### Data entries
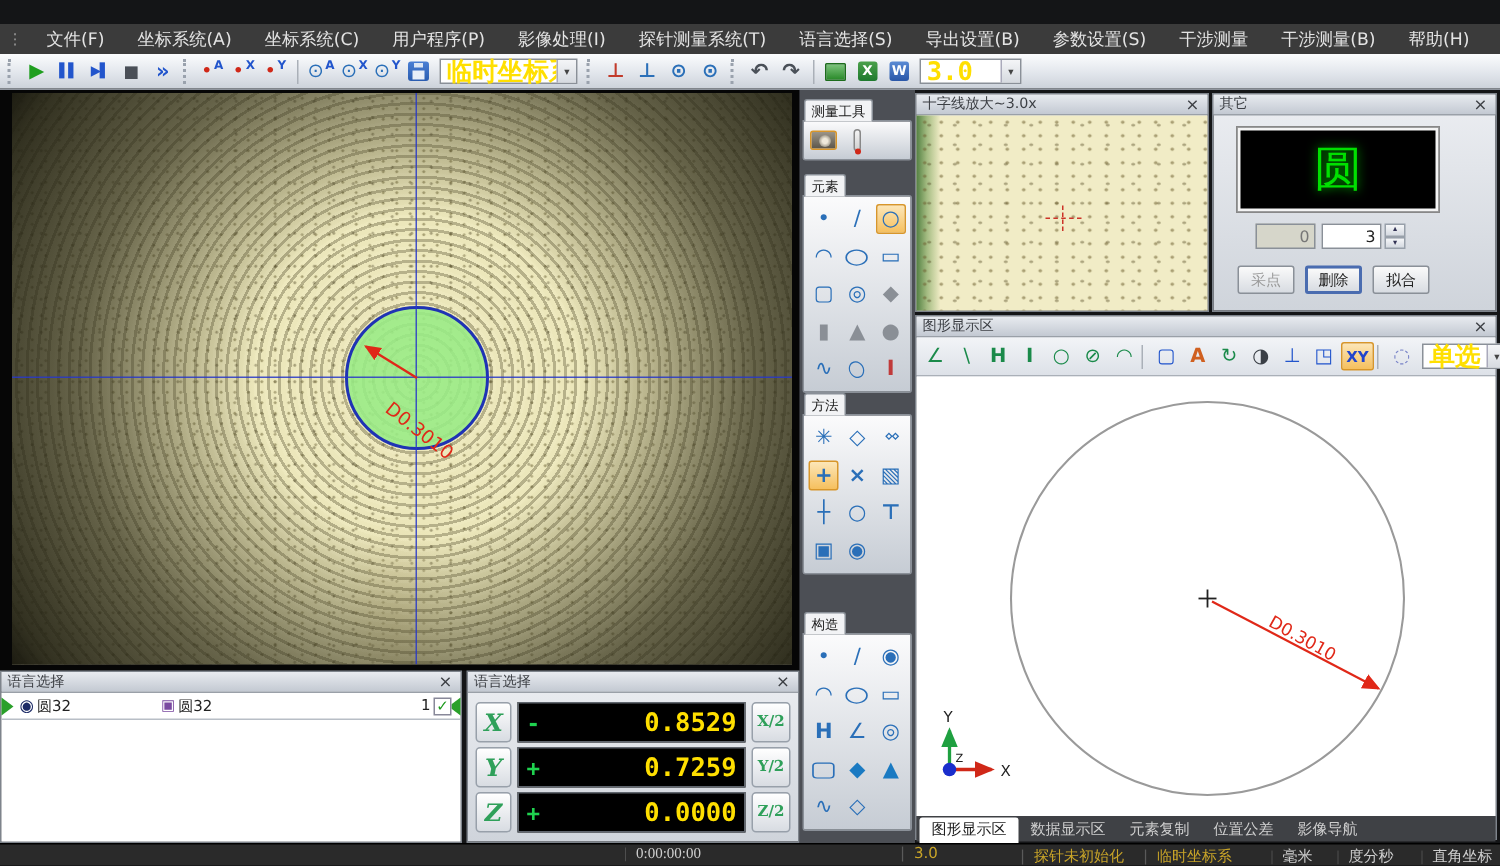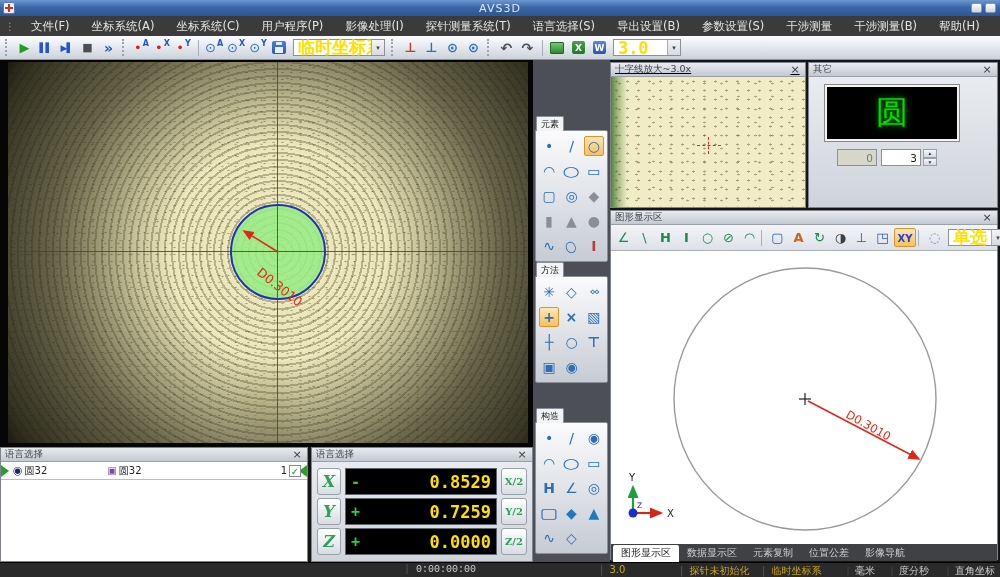--- a/index.html
+++ b/index.html
@@ -190,14 +190,6 @@
 
 <div class="app">
 
-  <div class="titlebar">
-    <div class="logo"></div>
-    <div class="title">AVS3D</div>
-    <div class="winbtns">
-      <div class="wbtn"></div>
-      <div class="wbtn"></div>
-    </div>
-  </div>
 
   <div class="menubar">
     <span class="mgrip">⋮</span>

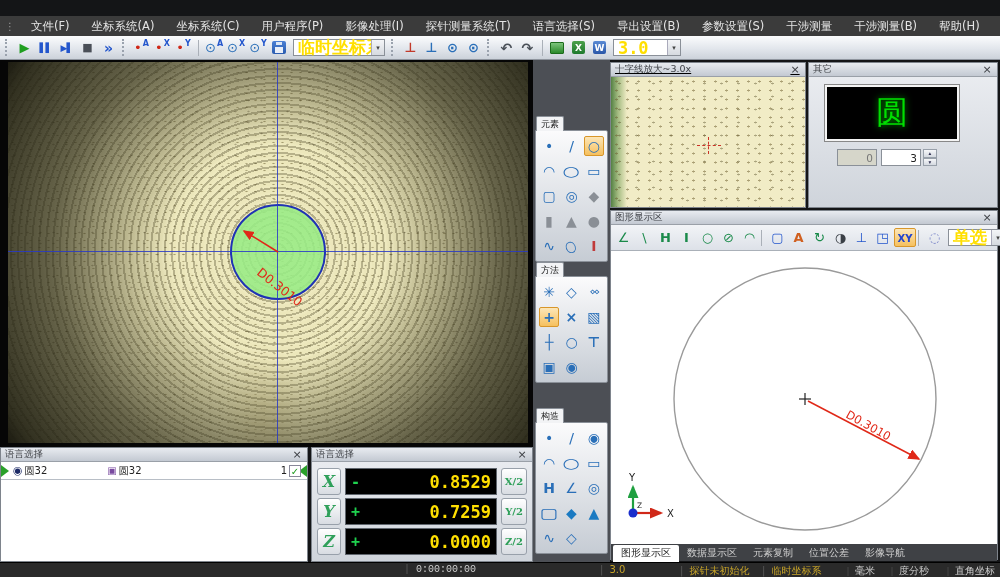--- a/index.html
+++ b/index.html
@@ -298,6 +298,15 @@
     </div>
 
     <div class="toolcol">
+      <div class="tpanel" style="top:2px;">
+        <span class="ttab">测量工具</span>
+        <div class="tbody">
+            <div class="grid">
+              <span class="ti hl cam-ic"></span>
+              <span class="ti therm"></span>
+            </div>
+          </div>
+      </div>
       <div class="tpanel" style="top:52px;">
         <span class="ttab">元素</span>
         <div class="tbody">

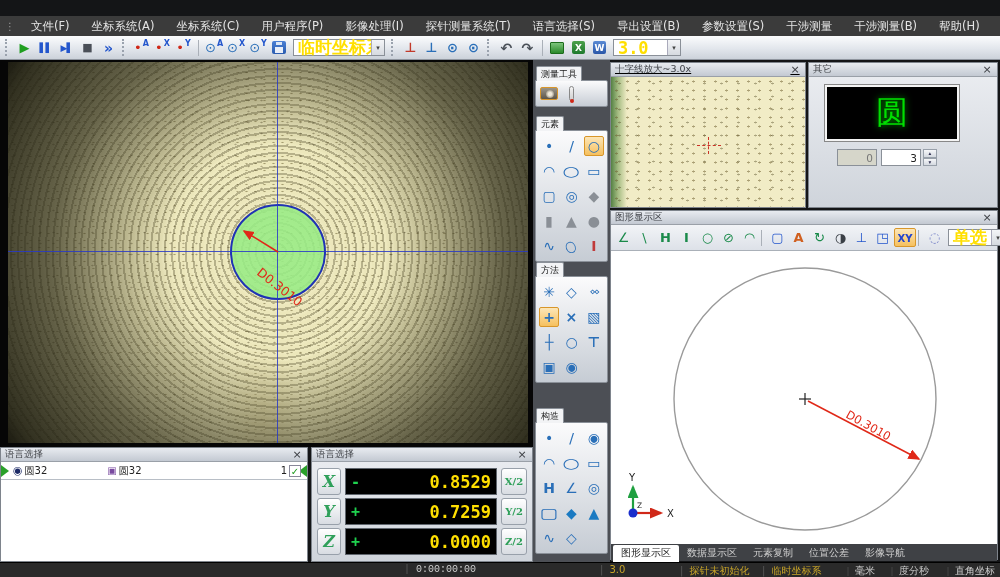--- a/index.html
+++ b/index.html
@@ -370,7 +370,7 @@
       </div>
     </div>
 
-    <div class="fpanel" style="left:610px; top:2px; width:196px; height:146px;text-decoration:underline;">
+    <div class="fpanel" style="left:610px; top:2px; width:196px; height:146px;">
       <div class="ptitle">
         <span>十字线放大~3.0x</span>
         <span class="pclose">×</span>

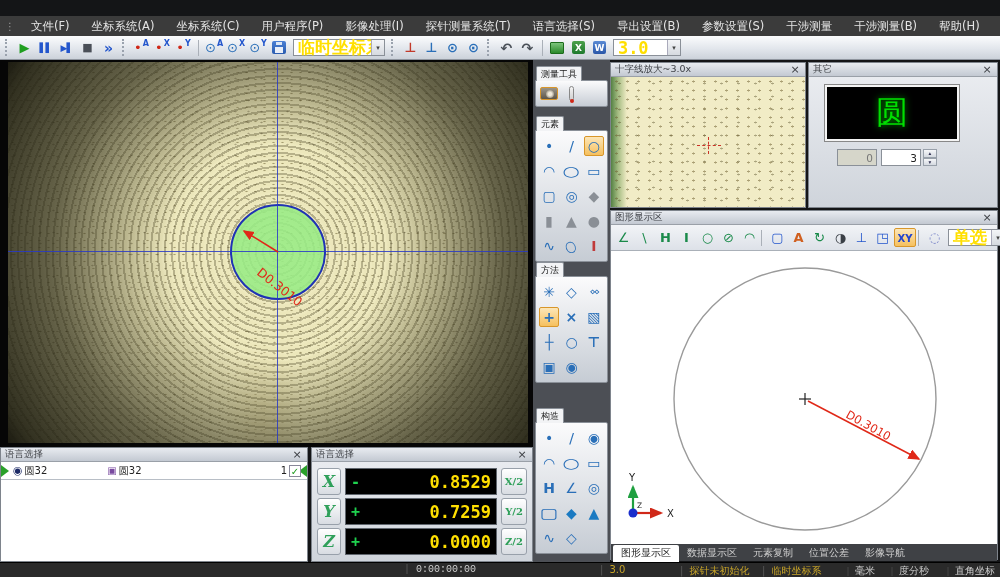--- a/index.html
+++ b/index.html
@@ -396,6 +396,11 @@
           <div>▾</div>
         </span>
       </div>
+      <div class="orow2">
+        <span class="obtn dis">采点</span>
+        <span class="obtn def">删除</span>
+        <span class="obtn">拟合</span>
+      </div>
     </div>
 
     <div class="fpanel" style="left:610px; top:150px; width:388px; height:350px;">

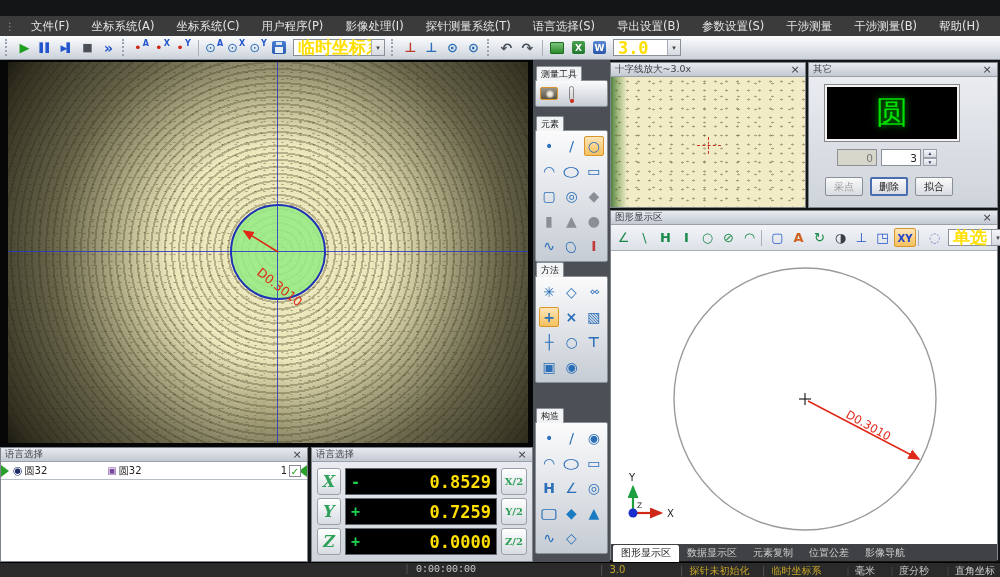--- a/index.html
+++ b/index.html
@@ -177,7 +177,7 @@
   .status span::before { content:"|"; color:#5a5a5a; margin-right:6px; }
   .status .light { color:#cfcfcf;font-family:Liberation Serif, serif; }
   .status .yellow { color:#c8a428; }
-  .status span:nth-child(1){ left:404px; font-family:Liberation Mono, monospace; }
+  .status span:nth-child(1){ left:416px; font-family:Liberation Serif, serif; }
   .status span:nth-child(2){ left:600px; }
   .status span:nth-child(3){ left:680px; }
   .status span:nth-child(4){ left:762px; }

### ACTIVITY
Copy whichever lines above contain the string "color".

### RESULT FOR THIS TASK
   .status span::before { content:"|"; color:#5a5a5a; margin-right:6px; }
   .status .light { color:#cfcfcf;font-family:Liberation Serif, serif; }
   .status .yellow { color:#c8a428; }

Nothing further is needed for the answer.